Since Plaintiff failed to meet her burden, the Court shall grant the Law Firm Defendants’ anti-SLAPP motion.
Moving parties are ordered to give notice.
12 Cadence Bank OFF CALENDAR N.A. vs. Richardson 13 Carrillo vs. Bryant TENTATIVE RULING:
Motion for Summary Judgment or Summary Adjudication
Defendant Curtis Bryant moves for summary judgment on the Second Amended Complaint (SAC) of Plaintiff Lauretta Joyce Carrillo. For the following reasons, the motion is DENIED.
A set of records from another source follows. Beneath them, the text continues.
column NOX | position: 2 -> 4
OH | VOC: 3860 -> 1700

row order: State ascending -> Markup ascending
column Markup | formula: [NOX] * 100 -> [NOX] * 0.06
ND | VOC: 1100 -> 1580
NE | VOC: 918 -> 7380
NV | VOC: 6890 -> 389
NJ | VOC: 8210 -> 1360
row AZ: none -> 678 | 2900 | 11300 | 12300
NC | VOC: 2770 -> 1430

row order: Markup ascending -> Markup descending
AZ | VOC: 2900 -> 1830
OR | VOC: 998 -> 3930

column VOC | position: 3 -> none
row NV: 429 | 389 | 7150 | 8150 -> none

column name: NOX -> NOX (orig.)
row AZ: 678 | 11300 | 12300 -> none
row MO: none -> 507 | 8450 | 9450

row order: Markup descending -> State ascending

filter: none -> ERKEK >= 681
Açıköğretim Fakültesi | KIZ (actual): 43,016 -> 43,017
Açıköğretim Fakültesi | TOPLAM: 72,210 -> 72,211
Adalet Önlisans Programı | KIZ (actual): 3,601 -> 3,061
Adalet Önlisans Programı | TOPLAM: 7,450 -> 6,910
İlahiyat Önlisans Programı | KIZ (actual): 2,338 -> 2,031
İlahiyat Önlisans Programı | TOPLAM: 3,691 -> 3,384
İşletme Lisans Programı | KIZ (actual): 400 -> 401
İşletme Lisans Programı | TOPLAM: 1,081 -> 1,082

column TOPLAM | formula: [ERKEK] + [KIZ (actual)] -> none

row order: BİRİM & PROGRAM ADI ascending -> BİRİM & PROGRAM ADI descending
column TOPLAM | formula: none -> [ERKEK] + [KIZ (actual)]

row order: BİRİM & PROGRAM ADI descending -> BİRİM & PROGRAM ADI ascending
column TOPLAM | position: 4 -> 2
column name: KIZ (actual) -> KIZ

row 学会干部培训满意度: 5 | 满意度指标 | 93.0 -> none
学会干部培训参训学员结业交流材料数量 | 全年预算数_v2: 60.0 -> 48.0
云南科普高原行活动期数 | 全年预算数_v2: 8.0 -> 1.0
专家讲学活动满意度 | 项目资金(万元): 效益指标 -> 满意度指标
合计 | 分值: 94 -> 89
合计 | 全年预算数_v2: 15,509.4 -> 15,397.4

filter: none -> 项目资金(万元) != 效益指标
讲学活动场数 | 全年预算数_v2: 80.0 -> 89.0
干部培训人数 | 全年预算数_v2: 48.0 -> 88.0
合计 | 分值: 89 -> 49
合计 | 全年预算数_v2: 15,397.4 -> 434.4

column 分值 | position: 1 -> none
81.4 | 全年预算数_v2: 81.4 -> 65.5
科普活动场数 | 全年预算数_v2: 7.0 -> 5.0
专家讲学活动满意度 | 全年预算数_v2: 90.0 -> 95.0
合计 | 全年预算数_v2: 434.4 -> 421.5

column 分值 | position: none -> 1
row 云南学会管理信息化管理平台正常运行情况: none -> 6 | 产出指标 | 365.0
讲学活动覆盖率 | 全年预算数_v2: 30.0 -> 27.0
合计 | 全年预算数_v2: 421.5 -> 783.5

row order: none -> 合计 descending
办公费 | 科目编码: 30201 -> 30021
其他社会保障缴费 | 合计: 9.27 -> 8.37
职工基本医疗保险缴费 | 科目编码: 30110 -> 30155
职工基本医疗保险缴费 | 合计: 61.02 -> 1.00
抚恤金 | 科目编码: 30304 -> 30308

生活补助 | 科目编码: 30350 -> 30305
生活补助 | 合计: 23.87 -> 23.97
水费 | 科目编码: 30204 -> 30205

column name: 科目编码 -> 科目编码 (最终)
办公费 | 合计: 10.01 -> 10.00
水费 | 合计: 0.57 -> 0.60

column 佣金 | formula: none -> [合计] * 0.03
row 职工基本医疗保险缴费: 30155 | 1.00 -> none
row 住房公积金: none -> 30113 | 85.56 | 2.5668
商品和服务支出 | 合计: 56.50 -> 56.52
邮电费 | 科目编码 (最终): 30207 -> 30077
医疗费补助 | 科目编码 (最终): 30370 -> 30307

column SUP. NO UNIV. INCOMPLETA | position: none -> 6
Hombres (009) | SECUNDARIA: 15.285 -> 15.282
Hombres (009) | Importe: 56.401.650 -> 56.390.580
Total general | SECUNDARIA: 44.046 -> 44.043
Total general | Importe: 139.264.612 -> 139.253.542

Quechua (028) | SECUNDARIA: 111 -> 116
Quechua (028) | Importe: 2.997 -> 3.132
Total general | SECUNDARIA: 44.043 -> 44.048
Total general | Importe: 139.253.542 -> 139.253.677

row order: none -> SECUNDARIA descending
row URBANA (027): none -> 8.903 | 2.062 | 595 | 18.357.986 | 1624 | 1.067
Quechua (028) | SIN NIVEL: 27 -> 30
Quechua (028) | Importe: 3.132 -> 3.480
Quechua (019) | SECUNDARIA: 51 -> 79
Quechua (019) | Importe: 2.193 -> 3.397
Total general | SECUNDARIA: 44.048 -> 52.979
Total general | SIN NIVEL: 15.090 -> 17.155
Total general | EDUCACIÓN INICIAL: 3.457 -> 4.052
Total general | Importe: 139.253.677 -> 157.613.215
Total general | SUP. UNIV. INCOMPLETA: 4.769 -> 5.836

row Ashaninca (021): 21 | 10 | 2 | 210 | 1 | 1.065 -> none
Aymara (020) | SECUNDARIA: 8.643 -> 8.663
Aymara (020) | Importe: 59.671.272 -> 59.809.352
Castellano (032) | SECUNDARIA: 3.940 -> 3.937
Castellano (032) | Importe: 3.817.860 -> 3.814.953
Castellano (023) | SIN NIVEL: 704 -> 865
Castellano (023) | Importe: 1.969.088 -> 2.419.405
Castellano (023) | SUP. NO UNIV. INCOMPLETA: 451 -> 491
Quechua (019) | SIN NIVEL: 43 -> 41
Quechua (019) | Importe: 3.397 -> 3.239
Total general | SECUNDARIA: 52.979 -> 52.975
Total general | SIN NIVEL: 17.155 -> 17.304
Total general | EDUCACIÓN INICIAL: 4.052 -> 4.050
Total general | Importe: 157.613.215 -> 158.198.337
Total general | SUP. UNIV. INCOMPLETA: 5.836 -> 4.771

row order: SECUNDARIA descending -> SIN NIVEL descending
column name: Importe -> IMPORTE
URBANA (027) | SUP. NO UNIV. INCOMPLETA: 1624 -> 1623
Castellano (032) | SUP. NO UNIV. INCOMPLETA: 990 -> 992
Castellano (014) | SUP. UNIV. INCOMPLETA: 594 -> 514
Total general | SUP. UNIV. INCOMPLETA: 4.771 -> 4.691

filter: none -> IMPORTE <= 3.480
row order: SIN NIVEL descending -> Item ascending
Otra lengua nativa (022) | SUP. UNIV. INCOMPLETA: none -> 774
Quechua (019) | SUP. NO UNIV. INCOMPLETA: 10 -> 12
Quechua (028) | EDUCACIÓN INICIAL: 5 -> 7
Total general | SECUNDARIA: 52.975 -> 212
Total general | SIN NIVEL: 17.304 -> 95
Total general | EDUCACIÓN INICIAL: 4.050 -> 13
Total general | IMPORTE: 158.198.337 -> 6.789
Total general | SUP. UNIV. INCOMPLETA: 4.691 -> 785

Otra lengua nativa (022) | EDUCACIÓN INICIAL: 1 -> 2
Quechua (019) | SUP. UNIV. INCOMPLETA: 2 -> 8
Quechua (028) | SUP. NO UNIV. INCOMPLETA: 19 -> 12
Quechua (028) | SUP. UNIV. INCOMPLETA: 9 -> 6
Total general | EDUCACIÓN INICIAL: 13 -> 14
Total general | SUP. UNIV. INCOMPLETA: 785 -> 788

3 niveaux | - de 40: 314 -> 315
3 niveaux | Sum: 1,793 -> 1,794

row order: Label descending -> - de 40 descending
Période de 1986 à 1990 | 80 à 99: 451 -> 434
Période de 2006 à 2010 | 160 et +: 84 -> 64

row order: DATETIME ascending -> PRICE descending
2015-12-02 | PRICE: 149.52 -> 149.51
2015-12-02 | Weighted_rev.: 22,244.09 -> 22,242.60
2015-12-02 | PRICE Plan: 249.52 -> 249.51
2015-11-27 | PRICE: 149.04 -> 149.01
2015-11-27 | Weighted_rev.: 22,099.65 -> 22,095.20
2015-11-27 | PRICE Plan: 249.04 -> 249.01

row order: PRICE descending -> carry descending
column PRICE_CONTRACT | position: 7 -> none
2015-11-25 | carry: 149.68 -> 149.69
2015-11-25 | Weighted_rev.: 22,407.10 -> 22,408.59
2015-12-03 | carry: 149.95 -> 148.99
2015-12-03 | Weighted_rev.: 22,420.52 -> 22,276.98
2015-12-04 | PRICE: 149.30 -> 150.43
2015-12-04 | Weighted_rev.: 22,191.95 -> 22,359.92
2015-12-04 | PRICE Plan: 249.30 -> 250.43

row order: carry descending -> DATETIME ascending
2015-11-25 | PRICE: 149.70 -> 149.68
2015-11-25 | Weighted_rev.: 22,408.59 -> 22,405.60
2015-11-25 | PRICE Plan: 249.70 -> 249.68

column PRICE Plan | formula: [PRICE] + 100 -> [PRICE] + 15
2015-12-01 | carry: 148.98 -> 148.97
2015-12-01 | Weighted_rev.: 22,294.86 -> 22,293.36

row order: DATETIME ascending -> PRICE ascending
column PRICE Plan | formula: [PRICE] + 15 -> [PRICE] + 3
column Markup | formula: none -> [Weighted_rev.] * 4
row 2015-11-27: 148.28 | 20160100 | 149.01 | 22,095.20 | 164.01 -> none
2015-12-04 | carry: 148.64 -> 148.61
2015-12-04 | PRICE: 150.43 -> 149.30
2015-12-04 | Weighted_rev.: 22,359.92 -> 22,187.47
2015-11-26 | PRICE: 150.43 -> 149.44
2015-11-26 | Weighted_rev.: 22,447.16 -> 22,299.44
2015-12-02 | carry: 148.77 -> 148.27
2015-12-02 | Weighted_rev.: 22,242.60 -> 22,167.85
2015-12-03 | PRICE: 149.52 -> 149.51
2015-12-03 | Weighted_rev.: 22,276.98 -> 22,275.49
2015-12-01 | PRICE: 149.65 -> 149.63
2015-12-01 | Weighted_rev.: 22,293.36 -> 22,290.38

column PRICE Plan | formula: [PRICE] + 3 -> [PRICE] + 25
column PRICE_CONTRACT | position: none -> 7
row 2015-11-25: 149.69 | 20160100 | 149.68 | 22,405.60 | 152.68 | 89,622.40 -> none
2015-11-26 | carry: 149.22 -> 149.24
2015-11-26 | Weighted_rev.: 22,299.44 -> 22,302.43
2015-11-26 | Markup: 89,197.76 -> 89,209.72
Defendant moves in the alternative for summary adjudication on each cause of action. For the following reasons, the alternative motion is DENIED as to the fifth cause of action and GRANTED as to the first, second, third, fourth, and sixth causes of action.
Statement of Law
Under Code of Civil Procedure section 437c(c), a summary judgment or summary adjudication motion shall be granted if all the papers submitted show there is no triable issue as to any material fact and the moving party is entitled to judgment as a matter of law. A defendant meets its initial burden by showing that the plaintiff cannot prove its causes of action, or by establishing a complete defense to the plaintiff’s causes of action. (Code Civ. Proc., 437c(p)(2).) If a defendant does not meet this initial burden, the plaintiff need not oppose the motion and the motion must be denied. (Binder v.
Aetna Life Ins. Co. (1999) 75 Cal.App.4th 832, 840.) If the defendant meets this initial burden, the burden shifts to the plaintiff to produce evidence demonstrating the existence of a triable issue of material fact. (Code Civ. Proc., § 437c(p)(2); Aguilar v. Atlantic Richfield Co. (2001) 25 Cal.4th 826, 850-851.)
A motion for summary adjudication may be granted only “if it completely disposes of a cause of action, an affirmative defense, a claim for damages, or an issue of duty.” (Code Civ. Proc., § 437c(f)(1).)